In the 1980s, Oded Goldreich pointed out that one can build signatures without these limitations. The idea is as follows: rather than generate all signatures up front, one can generate a short “certification tree” of one-time public keys. Each of these keys can be used to sign additional one-time public keys at a lower layer of the tree, and so on and so forth. Provided all of the private keys are generated deterministically using a single seed, this means that the full tree need not exist in full at key generation time, but can be built on-demand whenever a new key is generated. Each signature contains a “certificate chain” of signatures and public keys starting from the root and going down to a real signing keypair at the bottom of the tree.

This technique allows for the construction of extremely “deep” trees with a vast (exponential) number of possible signing keys. This allows us to construct so many one-time public keys that if we pick a signing key randomly (or pseudorandomly), then with high probability the same signing will never be used twice. This is intuition, of course. For a highly optimized and specific instantiation of this idea, see the SPHINCS proposal by Bernstein et alThe concrete SPHINCS-256 instantiation gives signatures that are approximately 41KB in size.

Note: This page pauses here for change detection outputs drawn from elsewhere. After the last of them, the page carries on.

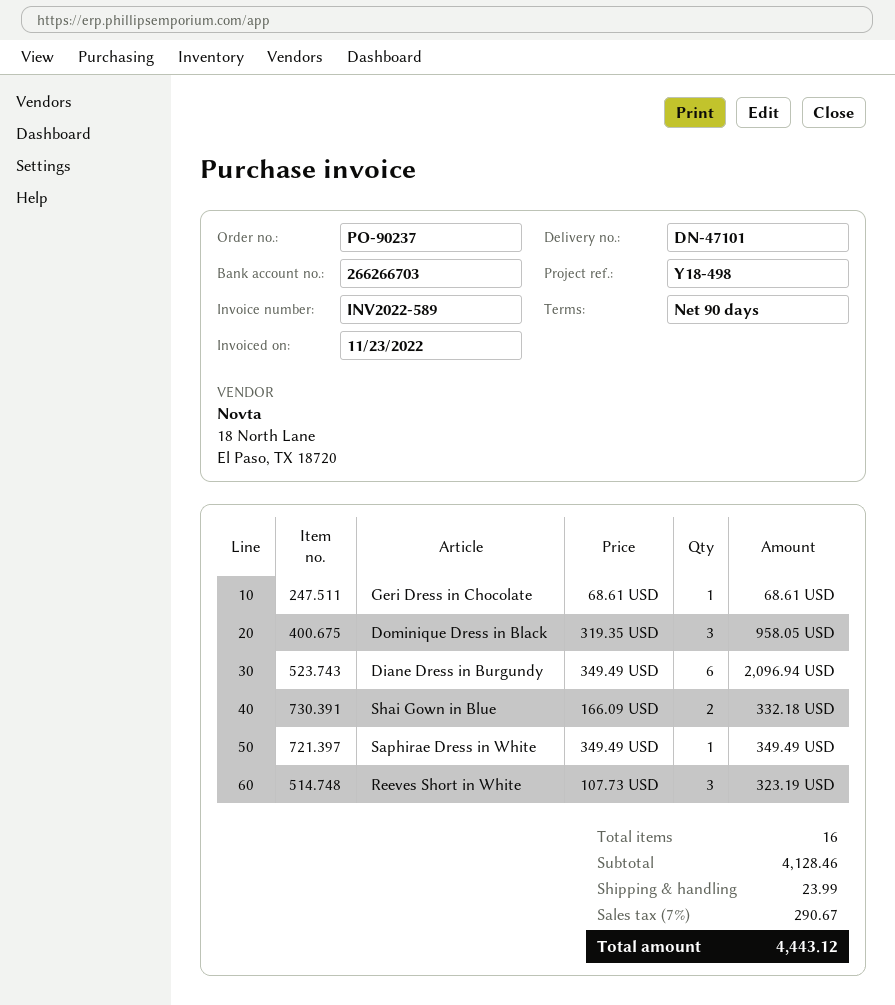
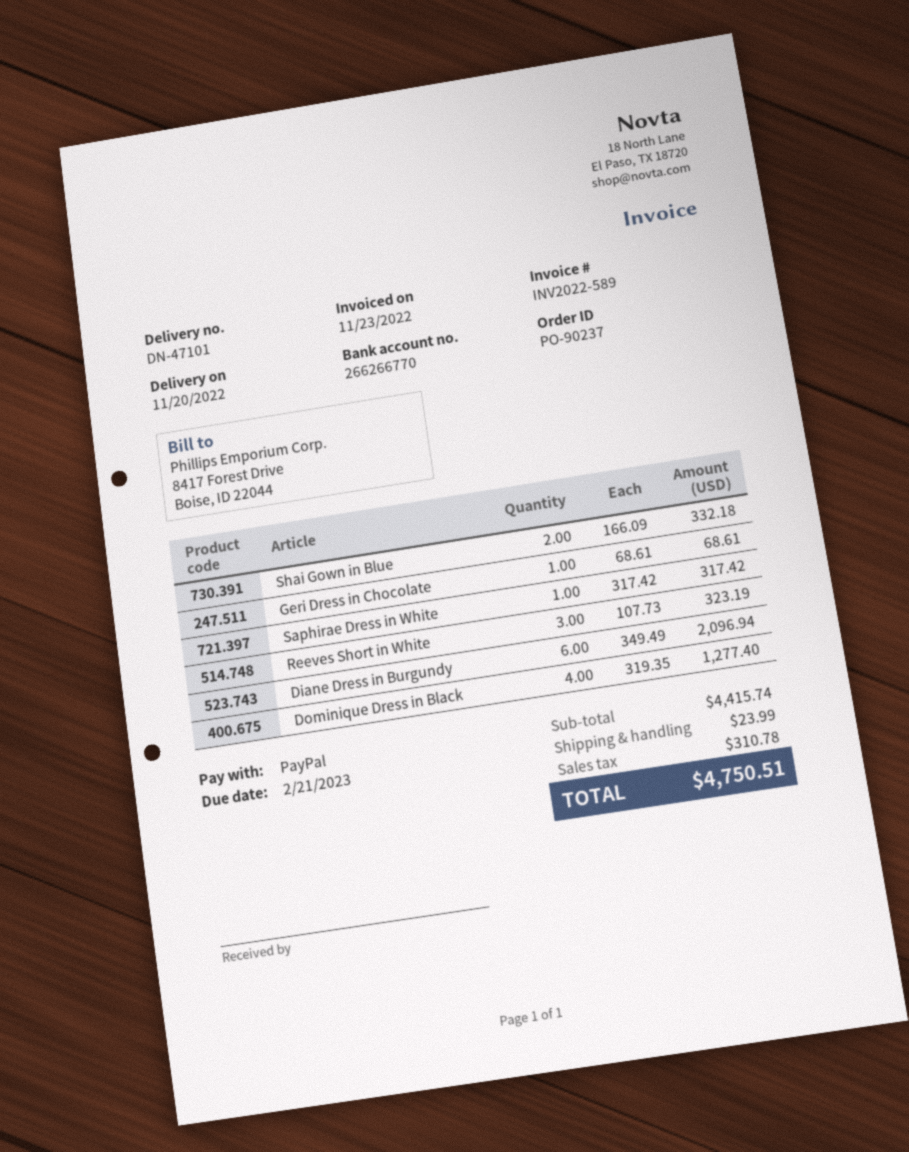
bank account: 266266703 -> 266266770
Dominique Dress in Black: 3 x 319.35 = 958.05 -> 4 x 319.35 = 1277.40
Saphirae Dress in White: 1 x 349.49 = 349.49 -> 1 x 317.42 = 317.42
subtotal: 4128.46 -> 4415.74
tax: 290.67 -> 310.78
total: 4443.12 -> 4750.51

Picnic: post-quantum zero-knowledge based signatures. In a completely different direction lies Picnic. Picnic is based on a new non-interactive zero-knowledge proof system called ZKBoo. ZKBoo is a new ZK proof system that works on the basis of a technique called “MPC in the head”, where the prover uses multi-party computation to calculate a function with the prover himself. This is too complicated to explain in a lot of detail, but the end result is that one can then prove complicated statements using only hash functions.

The long and short of it is that Picnic and similar ZK proof systems provide a second direction for building signatures out of hash functions. The cost of these signatures is still quite large — hundreds of kilobytes. But future improvements in the technique could substantially reduce this size.

Epilogue: the boring security details

If you recall a bit earlier in this article, I spent some time describing the security properties of hash functions. This wasn’t just for show. You see, the security of a hash-based signature depends strongly on which properties a hash function is able to provide.

(And by implication, the insecurity of a hash-based signature depends on which properties of a hash function an attacker has managed to defeat.)

Most original papers discussing hash-based signatures generally hang their security arguments on the preimage-resistance of the hash function. Intuitively, this seems pretty straightforward. Let’s take the Lamport signature as an example. Given a public key element pk^{0}_1 = H(sk^{0}_1), an attacker who is able to compute hash preimages can easily recover a valid secret key for that component of the signature. This attack obviously renders the scheme insecure.

However, this argument considers only the case where an attacker has the public key but has not yet seen a valid signature. In this case the attacker has a bit more information. They now have (for example) both the public key and a portion of the secret key: pk^{0}_1 = H(sk^{0}_1) and sk^{0}_1. If such an attacker can find a second pre-image for the public key pk^{0}_1 she can’t sign a different message. But she has produced a new signature. In the strong definition of signature security (SUF-CMA) this is actually considered a valid attack. So SUF-CMA requires the slightly stronger property of second-preimage resistance.

Of course, there’s a final issue that crops up in most practical uses of hash-based signature schemes. You’ll notice that the description above assumes that we’re signing 256-bit messages. The problem with this is that in real applications, many messages are longer than 256 bits. As a consequence, most people use the hash function H() to first hash the message as D = H(M) and then the sign the resulting value D instead of the message.

This leads to a final attack on the resulting signature scheme, since the existential unforgeability of the scheme now depends on the collision-resistance of the hash function. An attacker who can find two different messages M_1 \ne M_2 such that H(M_1) = H(M_2) has now found a valid signature on two different messages. This leads to a trivial break of EUF-CMA security.